* [AIM OF THE EXERCISE]
Word for word, return the lines from the start of the entries below through the line that has "Rear drive motor.: 4.1".

* [GIVEN DATA]
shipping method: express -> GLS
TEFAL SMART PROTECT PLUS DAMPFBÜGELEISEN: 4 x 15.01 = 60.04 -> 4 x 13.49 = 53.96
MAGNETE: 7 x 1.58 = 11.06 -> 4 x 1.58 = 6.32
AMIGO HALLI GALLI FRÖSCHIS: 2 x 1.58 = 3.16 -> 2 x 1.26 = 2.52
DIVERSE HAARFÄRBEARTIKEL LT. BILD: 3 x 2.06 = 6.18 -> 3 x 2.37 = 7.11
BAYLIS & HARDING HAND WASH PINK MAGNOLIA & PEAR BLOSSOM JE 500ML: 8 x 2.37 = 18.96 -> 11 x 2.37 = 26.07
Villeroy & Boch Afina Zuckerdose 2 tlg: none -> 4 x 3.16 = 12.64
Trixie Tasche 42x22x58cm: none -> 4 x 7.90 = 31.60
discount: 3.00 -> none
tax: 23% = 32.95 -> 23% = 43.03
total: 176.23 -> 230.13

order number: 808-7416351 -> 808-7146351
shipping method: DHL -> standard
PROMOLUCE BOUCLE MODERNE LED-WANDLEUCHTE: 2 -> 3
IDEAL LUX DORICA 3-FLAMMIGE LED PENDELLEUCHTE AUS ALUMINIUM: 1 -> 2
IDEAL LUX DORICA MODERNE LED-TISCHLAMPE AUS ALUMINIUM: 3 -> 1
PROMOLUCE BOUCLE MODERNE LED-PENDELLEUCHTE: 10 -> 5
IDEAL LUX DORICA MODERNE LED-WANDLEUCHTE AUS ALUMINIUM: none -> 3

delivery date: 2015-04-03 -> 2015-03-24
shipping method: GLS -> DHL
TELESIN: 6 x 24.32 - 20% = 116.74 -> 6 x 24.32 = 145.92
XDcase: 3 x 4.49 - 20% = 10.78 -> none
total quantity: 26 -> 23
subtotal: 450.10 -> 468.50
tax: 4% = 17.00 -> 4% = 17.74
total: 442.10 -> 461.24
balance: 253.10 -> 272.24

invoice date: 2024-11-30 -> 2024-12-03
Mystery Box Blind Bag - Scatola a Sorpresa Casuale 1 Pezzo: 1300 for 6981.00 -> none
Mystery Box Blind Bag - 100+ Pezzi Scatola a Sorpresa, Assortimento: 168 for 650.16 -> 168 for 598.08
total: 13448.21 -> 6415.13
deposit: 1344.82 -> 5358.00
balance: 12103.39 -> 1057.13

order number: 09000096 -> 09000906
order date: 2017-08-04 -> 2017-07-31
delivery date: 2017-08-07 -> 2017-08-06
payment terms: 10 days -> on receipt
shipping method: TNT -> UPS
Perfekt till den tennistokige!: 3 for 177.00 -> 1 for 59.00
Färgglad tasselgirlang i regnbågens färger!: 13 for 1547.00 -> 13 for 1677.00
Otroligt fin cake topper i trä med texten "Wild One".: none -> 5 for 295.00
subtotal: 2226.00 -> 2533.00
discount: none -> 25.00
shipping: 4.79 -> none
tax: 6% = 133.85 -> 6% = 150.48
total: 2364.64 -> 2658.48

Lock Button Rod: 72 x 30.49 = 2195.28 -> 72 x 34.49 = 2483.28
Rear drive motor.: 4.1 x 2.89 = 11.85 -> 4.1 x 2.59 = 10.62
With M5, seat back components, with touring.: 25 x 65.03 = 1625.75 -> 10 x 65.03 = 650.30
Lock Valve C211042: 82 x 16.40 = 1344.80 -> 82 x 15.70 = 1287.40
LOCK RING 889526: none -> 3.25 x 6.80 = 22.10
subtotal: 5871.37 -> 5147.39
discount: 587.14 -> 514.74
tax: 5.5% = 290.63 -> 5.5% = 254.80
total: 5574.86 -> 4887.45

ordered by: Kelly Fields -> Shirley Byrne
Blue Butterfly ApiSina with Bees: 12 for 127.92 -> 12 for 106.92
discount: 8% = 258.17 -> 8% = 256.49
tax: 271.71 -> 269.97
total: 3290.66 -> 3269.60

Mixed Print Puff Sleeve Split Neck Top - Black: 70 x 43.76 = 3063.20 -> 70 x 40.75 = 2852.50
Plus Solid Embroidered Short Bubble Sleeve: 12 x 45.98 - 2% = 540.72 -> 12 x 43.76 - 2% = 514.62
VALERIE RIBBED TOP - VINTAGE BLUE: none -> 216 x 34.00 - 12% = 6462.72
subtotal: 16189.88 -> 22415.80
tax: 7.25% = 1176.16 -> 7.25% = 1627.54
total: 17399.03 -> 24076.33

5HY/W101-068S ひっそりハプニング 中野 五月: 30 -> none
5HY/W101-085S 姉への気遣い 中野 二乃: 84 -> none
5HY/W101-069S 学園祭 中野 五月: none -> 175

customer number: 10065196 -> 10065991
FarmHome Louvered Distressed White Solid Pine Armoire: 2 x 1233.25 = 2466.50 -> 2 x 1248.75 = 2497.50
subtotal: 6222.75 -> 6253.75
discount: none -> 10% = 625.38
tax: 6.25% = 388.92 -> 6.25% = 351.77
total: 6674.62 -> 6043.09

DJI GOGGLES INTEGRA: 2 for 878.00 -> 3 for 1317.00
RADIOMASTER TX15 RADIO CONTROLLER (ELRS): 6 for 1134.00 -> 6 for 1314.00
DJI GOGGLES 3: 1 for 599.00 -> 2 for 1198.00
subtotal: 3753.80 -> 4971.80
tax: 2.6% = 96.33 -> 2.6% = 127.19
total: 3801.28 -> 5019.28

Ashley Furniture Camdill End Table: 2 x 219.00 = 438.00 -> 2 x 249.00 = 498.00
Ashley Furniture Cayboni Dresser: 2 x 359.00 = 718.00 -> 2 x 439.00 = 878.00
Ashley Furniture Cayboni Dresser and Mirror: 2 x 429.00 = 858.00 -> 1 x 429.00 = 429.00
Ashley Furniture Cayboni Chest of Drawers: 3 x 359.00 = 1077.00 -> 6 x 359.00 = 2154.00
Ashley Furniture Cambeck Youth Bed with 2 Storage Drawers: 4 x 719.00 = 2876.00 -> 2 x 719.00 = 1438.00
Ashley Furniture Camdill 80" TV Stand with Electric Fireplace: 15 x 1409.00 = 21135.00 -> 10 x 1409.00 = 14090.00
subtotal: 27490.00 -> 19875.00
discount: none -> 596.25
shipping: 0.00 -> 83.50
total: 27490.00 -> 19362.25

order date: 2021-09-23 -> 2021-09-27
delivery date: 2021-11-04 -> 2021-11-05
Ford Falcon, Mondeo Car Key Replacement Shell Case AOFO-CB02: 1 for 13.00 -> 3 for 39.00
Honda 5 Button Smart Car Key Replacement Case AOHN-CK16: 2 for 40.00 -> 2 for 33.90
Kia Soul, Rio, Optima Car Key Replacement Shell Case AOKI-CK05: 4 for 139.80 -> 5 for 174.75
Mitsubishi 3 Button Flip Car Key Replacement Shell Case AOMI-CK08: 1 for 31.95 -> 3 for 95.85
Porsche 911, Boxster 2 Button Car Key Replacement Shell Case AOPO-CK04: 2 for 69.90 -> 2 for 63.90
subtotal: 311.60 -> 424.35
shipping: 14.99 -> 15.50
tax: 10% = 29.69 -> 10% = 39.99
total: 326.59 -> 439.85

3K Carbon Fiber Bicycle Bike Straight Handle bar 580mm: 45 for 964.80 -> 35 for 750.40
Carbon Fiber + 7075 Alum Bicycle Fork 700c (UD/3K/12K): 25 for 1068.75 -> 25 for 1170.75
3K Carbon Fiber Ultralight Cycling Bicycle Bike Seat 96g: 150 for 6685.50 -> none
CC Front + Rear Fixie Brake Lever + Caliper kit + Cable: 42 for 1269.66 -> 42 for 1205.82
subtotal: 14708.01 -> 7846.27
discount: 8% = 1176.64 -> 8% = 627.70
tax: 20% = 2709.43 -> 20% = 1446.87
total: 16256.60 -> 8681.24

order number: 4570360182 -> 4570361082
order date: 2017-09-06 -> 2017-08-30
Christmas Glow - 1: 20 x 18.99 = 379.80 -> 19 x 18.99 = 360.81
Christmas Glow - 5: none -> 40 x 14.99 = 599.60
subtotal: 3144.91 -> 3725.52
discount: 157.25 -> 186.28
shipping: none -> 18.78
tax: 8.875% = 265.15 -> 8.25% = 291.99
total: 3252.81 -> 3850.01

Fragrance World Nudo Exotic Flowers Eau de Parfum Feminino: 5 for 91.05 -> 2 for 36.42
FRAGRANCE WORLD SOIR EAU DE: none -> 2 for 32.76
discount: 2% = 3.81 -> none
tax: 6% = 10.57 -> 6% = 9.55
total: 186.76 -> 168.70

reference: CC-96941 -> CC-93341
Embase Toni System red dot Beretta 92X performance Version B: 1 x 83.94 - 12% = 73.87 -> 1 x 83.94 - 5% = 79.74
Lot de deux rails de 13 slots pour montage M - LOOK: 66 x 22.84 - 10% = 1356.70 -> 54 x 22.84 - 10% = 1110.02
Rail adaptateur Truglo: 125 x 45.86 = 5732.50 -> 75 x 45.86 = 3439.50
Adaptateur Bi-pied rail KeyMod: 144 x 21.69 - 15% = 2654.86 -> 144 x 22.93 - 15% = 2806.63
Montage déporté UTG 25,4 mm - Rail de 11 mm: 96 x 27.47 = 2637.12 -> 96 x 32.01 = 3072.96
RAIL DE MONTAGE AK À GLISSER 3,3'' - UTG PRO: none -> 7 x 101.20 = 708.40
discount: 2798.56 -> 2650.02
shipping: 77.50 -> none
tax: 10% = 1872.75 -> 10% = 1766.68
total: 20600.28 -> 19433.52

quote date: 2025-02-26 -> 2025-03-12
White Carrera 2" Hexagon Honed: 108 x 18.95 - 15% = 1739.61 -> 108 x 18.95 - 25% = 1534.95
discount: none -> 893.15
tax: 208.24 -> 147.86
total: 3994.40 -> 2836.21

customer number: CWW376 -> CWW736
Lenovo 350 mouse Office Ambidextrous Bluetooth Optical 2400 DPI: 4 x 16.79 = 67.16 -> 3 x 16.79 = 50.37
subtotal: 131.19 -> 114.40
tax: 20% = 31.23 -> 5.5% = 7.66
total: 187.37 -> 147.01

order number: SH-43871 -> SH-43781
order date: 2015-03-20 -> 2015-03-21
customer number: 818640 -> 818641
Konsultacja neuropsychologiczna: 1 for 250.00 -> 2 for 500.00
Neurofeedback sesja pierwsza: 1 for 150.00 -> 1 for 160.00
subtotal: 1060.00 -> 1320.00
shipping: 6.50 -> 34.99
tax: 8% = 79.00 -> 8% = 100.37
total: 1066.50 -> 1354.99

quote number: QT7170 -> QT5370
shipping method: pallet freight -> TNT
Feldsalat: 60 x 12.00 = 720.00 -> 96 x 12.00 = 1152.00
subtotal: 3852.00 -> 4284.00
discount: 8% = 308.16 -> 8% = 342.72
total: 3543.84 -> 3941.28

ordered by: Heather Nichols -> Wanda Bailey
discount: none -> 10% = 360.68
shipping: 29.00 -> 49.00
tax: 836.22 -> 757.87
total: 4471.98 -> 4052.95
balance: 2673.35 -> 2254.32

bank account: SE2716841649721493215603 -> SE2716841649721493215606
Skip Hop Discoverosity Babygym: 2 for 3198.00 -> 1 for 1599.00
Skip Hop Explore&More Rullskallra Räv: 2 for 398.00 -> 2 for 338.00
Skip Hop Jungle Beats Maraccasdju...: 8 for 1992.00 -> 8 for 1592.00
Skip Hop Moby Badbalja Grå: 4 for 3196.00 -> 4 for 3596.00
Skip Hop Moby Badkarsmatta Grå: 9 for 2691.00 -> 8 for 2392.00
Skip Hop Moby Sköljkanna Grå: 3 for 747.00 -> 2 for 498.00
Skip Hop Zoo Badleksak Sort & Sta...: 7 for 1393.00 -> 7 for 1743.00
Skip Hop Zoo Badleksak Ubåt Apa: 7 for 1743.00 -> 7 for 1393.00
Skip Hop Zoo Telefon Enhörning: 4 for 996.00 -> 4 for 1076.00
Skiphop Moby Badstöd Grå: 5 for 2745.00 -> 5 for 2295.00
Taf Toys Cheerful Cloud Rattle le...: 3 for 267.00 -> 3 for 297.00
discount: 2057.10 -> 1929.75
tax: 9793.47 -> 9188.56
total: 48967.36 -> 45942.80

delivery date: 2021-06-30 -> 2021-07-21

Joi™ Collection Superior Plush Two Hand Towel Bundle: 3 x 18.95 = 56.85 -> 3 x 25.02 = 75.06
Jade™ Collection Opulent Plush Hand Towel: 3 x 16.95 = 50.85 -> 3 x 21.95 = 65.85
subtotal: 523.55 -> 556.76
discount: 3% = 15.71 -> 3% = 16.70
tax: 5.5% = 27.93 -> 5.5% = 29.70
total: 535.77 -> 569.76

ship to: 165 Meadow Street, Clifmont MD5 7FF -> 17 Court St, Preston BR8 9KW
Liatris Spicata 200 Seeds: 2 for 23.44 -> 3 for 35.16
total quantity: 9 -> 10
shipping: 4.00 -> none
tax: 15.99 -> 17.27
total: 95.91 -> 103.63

* [REPLY TO THE EXERCISE]
shipping method: express -> GLS
TEFAL SMART PROTECT PLUS DAMPFBÜGELEISEN: 4 x 15.01 = 60.04 -> 4 x 13.49 = 53.96
MAGNETE: 7 x 1.58 = 11.06 -> 4 x 1.58 = 6.32
AMIGO HALLI GALLI FRÖSCHIS: 2 x 1.58 = 3.16 -> 2 x 1.26 = 2.52
DIVERSE HAARFÄRBEARTIKEL LT. BILD: 3 x 2.06 = 6.18 -> 3 x 2.37 = 7.11
BAYLIS & HARDING HAND WASH PINK MAGNOLIA & PEAR BLOSSOM JE 500ML: 8 x 2.37 = 18.96 -> 11 x 2.37 = 26.07
Villeroy & Boch Afina Zuckerdose 2 tlg: none -> 4 x 3.16 = 12.64
Trixie Tasche 42x22x58cm: none -> 4 x 7.90 = 31.60
discount: 3.00 -> none
tax: 23% = 32.95 -> 23% = 43.03
total: 176.23 -> 230.13

order number: 808-7416351 -> 808-7146351
shipping method: DHL -> standard
PROMOLUCE BOUCLE MODERNE LED-WANDLEUCHTE: 2 -> 3
IDEAL LUX DORICA 3-FLAMMIGE LED PENDELLEUCHTE AUS ALUMINIUM: 1 -> 2
IDEAL LUX DORICA MODERNE LED-TISCHLAMPE AUS ALUMINIUM: 3 -> 1
PROMOLUCE BOUCLE MODERNE LED-PENDELLEUCHTE: 10 -> 5
IDEAL LUX DORICA MODERNE LED-WANDLEUCHTE AUS ALUMINIUM: none -> 3

delivery date: 2015-04-03 -> 2015-03-24
shipping method: GLS -> DHL
TELESIN: 6 x 24.32 - 20% = 116.74 -> 6 x 24.32 = 145.92
XDcase: 3 x 4.49 - 20% = 10.78 -> none
total quantity: 26 -> 23
subtotal: 450.10 -> 468.50
tax: 4% = 17.00 -> 4% = 17.74
total: 442.10 -> 461.24
balance: 253.10 -> 272.24

invoice date: 2024-11-30 -> 2024-12-03
Mystery Box Blind Bag - Scatola a Sorpresa Casuale 1 Pezzo: 1300 for 6981.00 -> none
Mystery Box Blind Bag - 100+ Pezzi Scatola a Sorpresa, Assortimento: 168 for 650.16 -> 168 for 598.08
total: 13448.21 -> 6415.13
deposit: 1344.82 -> 5358.00
balance: 12103.39 -> 1057.13

order number: 09000096 -> 09000906
order date: 2017-08-04 -> 2017-07-31
delivery date: 2017-08-07 -> 2017-08-06
payment terms: 10 days -> on receipt
shipping method: TNT -> UPS
Perfekt till den tennistokige!: 3 for 177.00 -> 1 for 59.00
Färgglad tasselgirlang i regnbågens färger!: 13 for 1547.00 -> 13 for 1677.00
Otroligt fin cake topper i trä med texten "Wild One".: none -> 5 for 295.00
subtotal: 2226.00 -> 2533.00
discount: none -> 25.00
shipping: 4.79 -> none
tax: 6% = 133.85 -> 6% = 150.48
total: 2364.64 -> 2658.48

Lock Button Rod: 72 x 30.49 = 2195.28 -> 72 x 34.49 = 2483.28
Rear drive motor.: 4.1 x 2.89 = 11.85 -> 4.1 x 2.59 = 10.62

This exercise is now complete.